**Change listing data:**
........
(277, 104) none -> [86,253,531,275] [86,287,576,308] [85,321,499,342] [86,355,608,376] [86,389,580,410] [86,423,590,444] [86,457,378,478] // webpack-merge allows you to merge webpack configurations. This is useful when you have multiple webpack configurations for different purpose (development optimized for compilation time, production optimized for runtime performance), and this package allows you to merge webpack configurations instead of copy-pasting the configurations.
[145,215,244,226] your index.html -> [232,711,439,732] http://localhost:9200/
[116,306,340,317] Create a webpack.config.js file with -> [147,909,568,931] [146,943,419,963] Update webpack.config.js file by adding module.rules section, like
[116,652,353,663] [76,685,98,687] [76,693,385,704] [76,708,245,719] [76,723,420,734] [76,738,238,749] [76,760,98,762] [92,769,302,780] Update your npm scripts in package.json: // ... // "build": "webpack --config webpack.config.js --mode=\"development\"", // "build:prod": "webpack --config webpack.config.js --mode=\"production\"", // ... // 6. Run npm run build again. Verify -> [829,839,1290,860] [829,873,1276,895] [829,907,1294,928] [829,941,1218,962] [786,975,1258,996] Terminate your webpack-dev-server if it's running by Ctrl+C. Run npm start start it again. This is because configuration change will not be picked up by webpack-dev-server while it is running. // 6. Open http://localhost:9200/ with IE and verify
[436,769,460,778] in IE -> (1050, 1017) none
........
**Work item:** Find the string "Update" in the entries above. Copy each line where it occurs.

**Exercise output:**
[116,306,340,317] Create a webpack.config.js file with -> [147,909,568,931] [146,943,419,963] Update webpack.config.js file by adding module.rules section, like
[116,652,353,663] [76,685,98,687] [76,693,385,704] [76,708,245,719] [76,723,420,734] [76,738,238,749] [76,760,98,762] [92,769,302,780] Update your npm scripts in package.json: // ... // "build": "webpack --config webpack.config.js --mode=\"development\"", // "build:prod": "webpack --config webpack.config.js --mode=\"production\"", // ... // 6. Run npm run build again. Verify -> [829,839,1290,860] [829,873,1276,895] [829,907,1294,928] [829,941,1218,962] [786,975,1258,996] Terminate your webpack-dev-server if it's running by Ctrl+C. Run npm start start it again. This is because configuration change will not be picked up by webpack-dev-server while it is running. // 6. Open http://localhost:9200/ with IE and verify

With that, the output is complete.